Journey? Journey.

Joruney? J-O-U-R-N-E-Y.

Yes, I lied. I lied when I was 5, I lied when I was 7 and I lied when I was 10. I lied about

being in love with the 60-hour train journey, I lied about my cravings for the gloppy

glumps of the not so hot tomato sou p served with burnt flaky breadsticks, and I lied about 1

knowing which place I considered home; the North or the South. I lied because I despised

being considered indifferent or an outlier. As a child, my naïve mind believed that my fibs

were my ticket to take part during our long sessions of hide and seek in the train bogeys.

Yes, hide and seek was just a game, but for me it was an escape from my “stupid childish”

fears as my sister referred to them. Childish? Maybe. Stupid? Not so much. Despite the fact

that I coated my surface with fabrication, the reality was that I had already ingrained

feelings of hatred and fear for long train rides. I was not scared of the 90 Km per hour

 

speed of the train or some bloodsucking ghost, but I feared what the train symbolised-

change. For most middle class Indian families residing in the North but originating from

 

the South, the three-day train journeys represented a change from one destination to

another, or a change from office work to reuniting with family, but to me the train rides

symbolised change at a much deeper level.

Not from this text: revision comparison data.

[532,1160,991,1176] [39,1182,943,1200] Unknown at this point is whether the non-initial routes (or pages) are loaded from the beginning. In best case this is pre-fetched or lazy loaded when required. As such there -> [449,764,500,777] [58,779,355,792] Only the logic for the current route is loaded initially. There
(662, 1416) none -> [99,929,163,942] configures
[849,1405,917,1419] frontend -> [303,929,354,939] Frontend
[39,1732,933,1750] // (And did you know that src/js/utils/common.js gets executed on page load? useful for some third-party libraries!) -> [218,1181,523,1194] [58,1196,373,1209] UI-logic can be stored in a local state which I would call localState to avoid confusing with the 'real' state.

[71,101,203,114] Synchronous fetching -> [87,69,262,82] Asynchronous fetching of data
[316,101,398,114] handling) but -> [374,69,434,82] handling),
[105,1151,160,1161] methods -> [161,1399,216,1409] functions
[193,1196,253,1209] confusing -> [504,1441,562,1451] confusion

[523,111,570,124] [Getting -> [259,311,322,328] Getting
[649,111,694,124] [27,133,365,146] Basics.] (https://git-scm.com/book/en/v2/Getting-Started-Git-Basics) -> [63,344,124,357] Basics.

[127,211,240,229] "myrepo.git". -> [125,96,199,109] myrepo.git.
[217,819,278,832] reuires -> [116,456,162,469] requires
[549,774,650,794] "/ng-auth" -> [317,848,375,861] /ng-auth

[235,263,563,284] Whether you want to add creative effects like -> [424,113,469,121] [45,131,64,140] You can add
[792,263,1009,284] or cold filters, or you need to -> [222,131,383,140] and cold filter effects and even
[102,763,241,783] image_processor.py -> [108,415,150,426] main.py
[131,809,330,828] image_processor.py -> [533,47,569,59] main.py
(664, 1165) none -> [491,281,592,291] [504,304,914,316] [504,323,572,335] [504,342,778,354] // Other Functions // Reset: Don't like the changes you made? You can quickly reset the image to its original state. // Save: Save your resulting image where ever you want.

The commencement of the change in my nature, my life, happened when my mother and I

were departing from Kerala, as she was stationed to work in the Ministry of External

Affairs in New Delhi. This was the first time my father was not able to give us company to

Delhi. As I waved outside to my father through the train window I started to tremble with

anxiety. An unexpected sensation of fear rushed through me. Not only was I going to miss

my father, but this was the change I was highly distressed about. Leaving memories behind

was one thing, but, leaving my father at the train station was the pinnacle of my fears. My

unpretentious mind believed that values, and people can change due to absence. That

very first train ride I went on, was the toughest train ride for me. All types of unwelcomed

thoughts rushed through my mind in the five minutes I sat in my seat waving good-bye to

my father. That particular time when I left my father behind for the very first time, was

also my first time fighting a mental battle, subconsciously. That first mental struggle laid

the foundation for the mental stability, and the presence of mind that I possess today. A

few weeks later my father took a leave from his work in Kerala, and came to live with us

for a while. His presence made me realise that even when someone is absent in person,

the value and the admiration for that person doesn’t alter at all. I comprehended that life

is about exploring, and taking risks. Yes, I did depart from Kerala without my father, but

that didn’t drift us apart. It only enriched our bond. Now, the love I have for my parents is

still the same. When I look back I notice that after every train-ride I gain more mental

strength than before, I grow and change internally through strength and confidence. Now

it is not a lie. The truth is, I am still constantly on that train and I crave for the

opportunities to take risks, explore, and expand my knowledge.